Pandora’s Box

The development prompted apprehensions regarding AI’s potential to add to the internet’s vast pool of misinformation. The tech giant has temporarily suspended the AI chatbot’s ability to generate images of people.

Update: 2024-03-05 01:30 GMT

Representative Image

NEW DELHI: Union Minister Rajeev Chandrasekhar reminded Google last week that explanations about unreliability of AI models do not absolve or exempt platforms from laws. He warned the company that India’s digital citizens are not to be experimented on with unpredictable platforms and algorithms. The comments came in the aftermath of the Big Tech enterprise’s AI tool Gemini generating ‘an objectionable response, reeking of bias’ to a question pertaining to PM Modi. Google conceded that the chatbot ‘may not always be reliable’ in responding to certain prompts related to current events and political topics.

The Gemini fracas made headlines after its image generation algorithms began employing a woke approach to history. The chatbot, when prompted to generate pictures of a German soldier in 1943, ended up depicting people of colour in army uniforms. The development prompted apprehensions regarding AI’s potential to add to the internet’s vast pool of misinformation. The tech giant has temporarily suspended the AI chatbot’s ability to generate images of people.

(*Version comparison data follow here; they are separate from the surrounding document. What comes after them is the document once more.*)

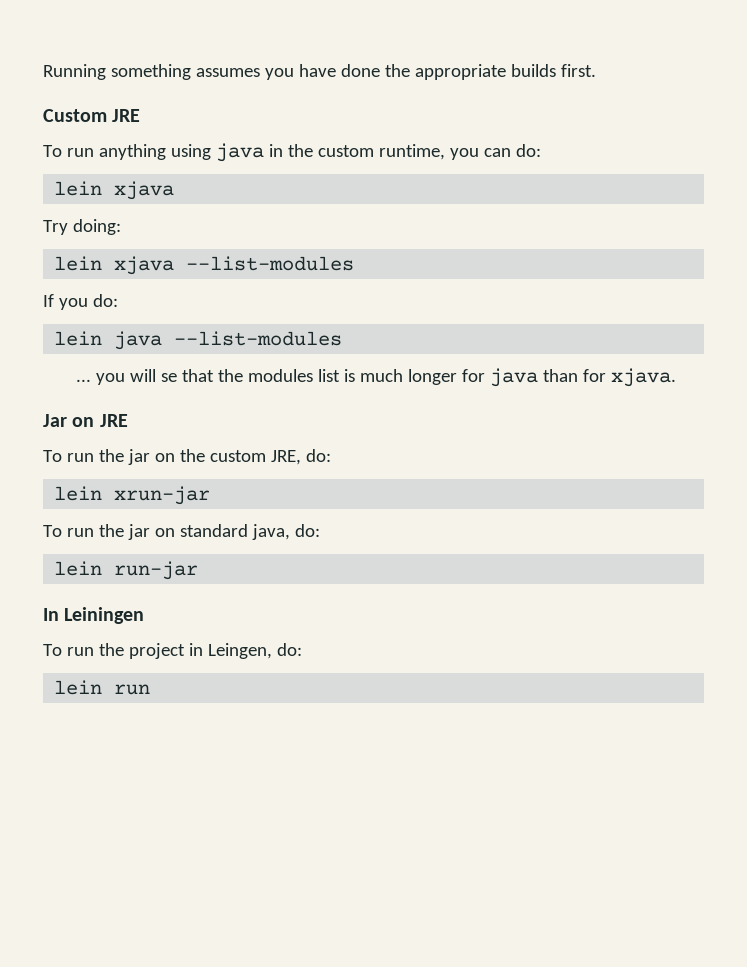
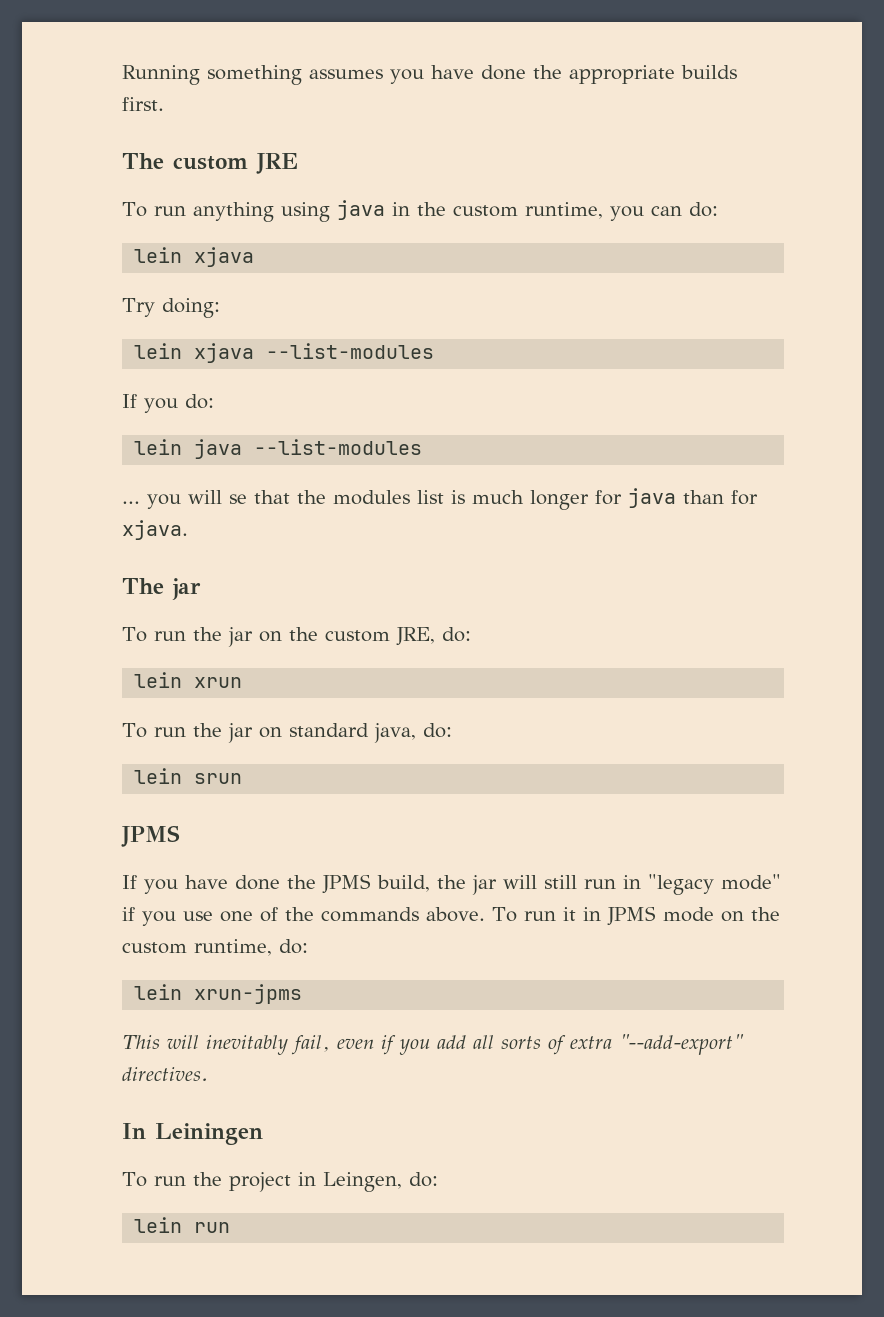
[43,109,107,122] Custom -> [122,153,248,170] The custom
[43,414,128,427] Jar on JRE -> [122,578,201,600] The jar
[114,486,211,505] xrun-jar -> [194,677,243,688] xrun
[114,561,199,580] run-jar -> [194,773,243,784] [121,825,180,847] [122,874,781,895] [122,906,780,926] [122,939,308,956] [134,984,303,1004] [122,1034,744,1055] [122,1067,208,1081] srun // JPMS // If you have done the JPMS build, the jar will still run in "legacy mode" if you use one of the commands above. To run it in JPMS mode on the custom runtime, do: // lein xrun-jpms // This will inevitably fail, even if you add all sorts of extra "--add-export" directives.

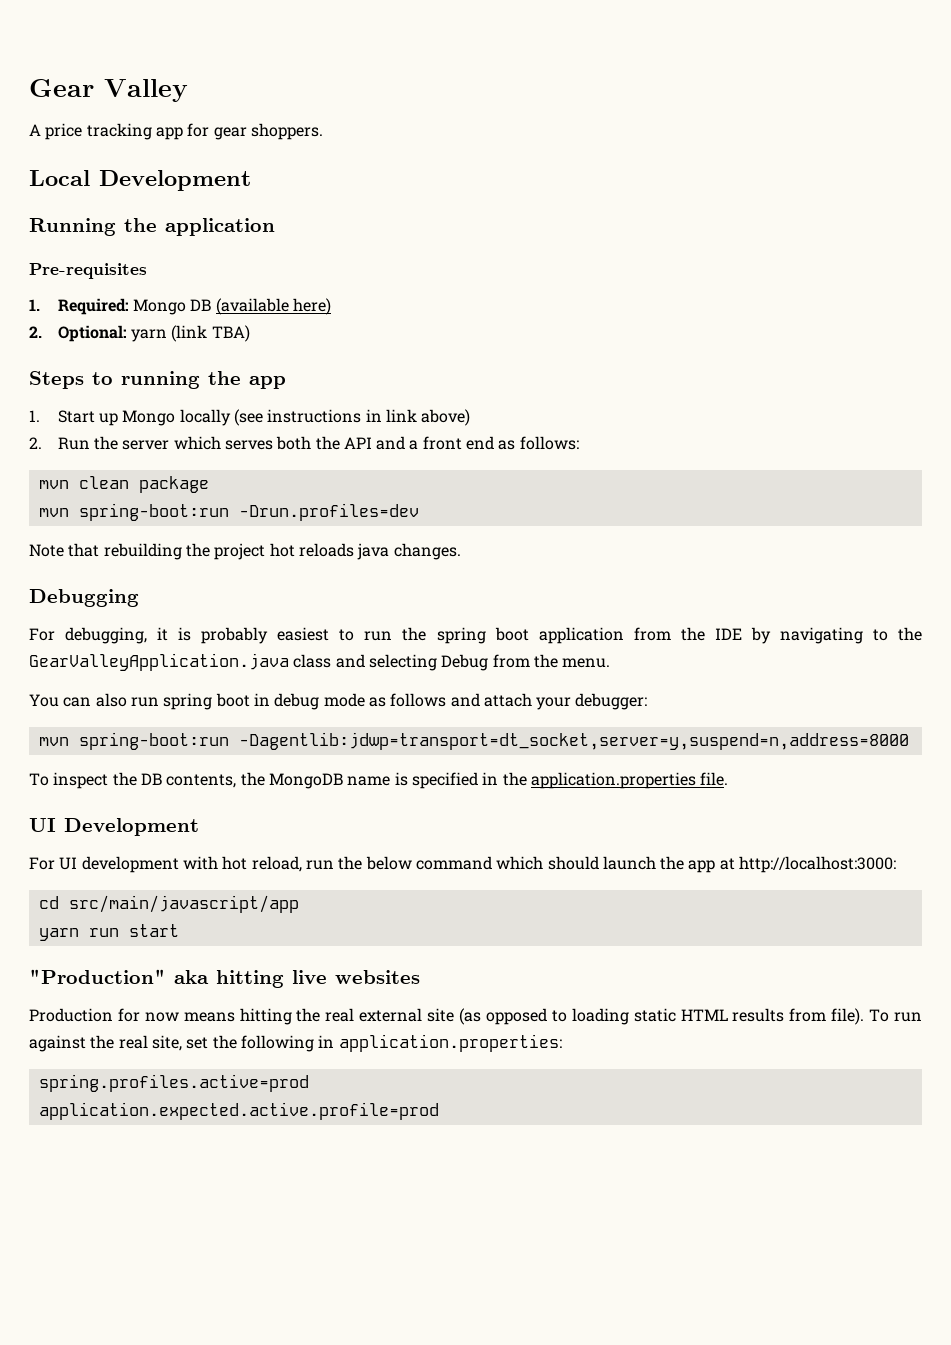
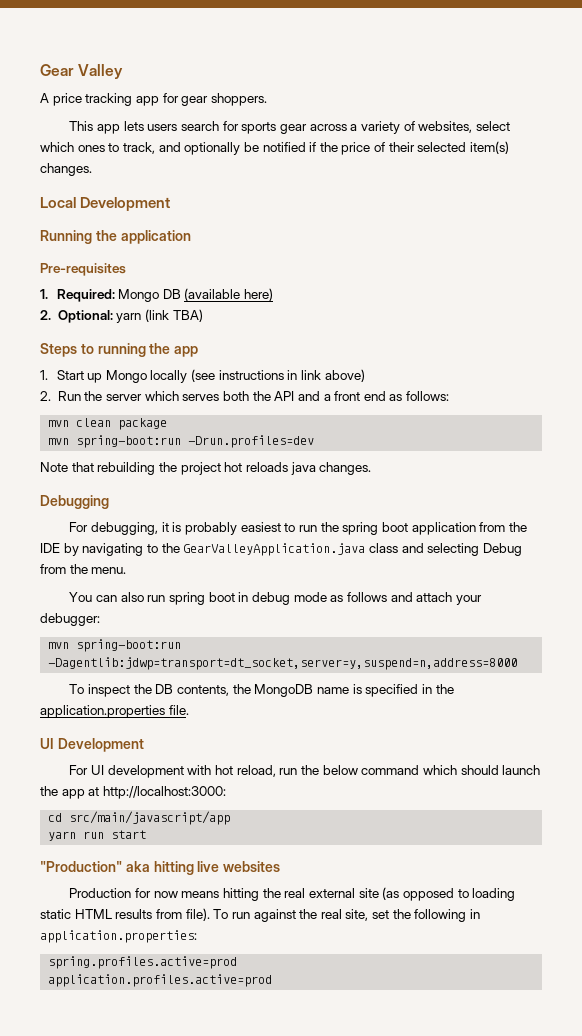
(323, 131) none -> [69,121,510,134] [40,141,510,155] [40,163,92,176] // This app lets users search for sports gear across a variety of websites, select which ones to track, and optionally be notified if the price of their selected item(s) changes.
[38,1102,439,1120] application.expected.active.profile=prod -> [48,974,273,987] application.profiles.active=prod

The developments surrounding AI are critical when you consider the countries that are bracing for elections this year, which includes India as well. In the backdrop of the presidential primaries that were underway across the US, a report was published last month based on the findings of AI experts and a bipartisan group of election officials. The study said that popular chatbots have been generating false and misleading information that threatens to disenfranchise voters in America. The report said that all five models they tested — OpenAI’s ChatGPT-4, Meta’s Llama 2, Google’s Gemini, Anthropic’s Claude, and Mixtral from the French company Mistral — failed to varying degrees when asked to respond to basic questions about the democratic process.

Participants rated more than half of the chatbots’ responses as inaccurate and categorized 40% of the responses as harmful, including perpetuating dated and inaccurate information that could limit voting rights. There is a perception among people that AI tools— which can micro-target political audiences, mass produce persuasive messages, and generate realistic fake images and videos — will increase the spread of false and misleading information during elections. Attempts at AI-generated election interference have already begun, such as when AI robocalls that mimicked US President Biden’s voice tried to discourage people from voting in New Hampshire’s primary election last month.

Politicians also have used AI chatbots to communicate with voters, added AI-generated images to ads, and avatars to political meets — something witnessed here in Tamil Nadu as well. Two weeks ago, major technology companies signed a largely symbolic pact to adopt ‘reasonable precautions’ to prevent AI tools from being used to generate increasingly realistic AI-generated images, audio and video, that would interfere with this year’s global elections.

In India, the government has issued an advisory to label under-trial AI models, large language models, generative AI, algorithms, and such software, while preventing the hosting of unlawful content. The advisory warns of criminal action in case of non-compliance, and is applicable to significant players and untested platforms, not to startups. A Pandora’s Box has been unleashed on the populace, and it will take more than a slap on the wrist to rein in this coiled up beast.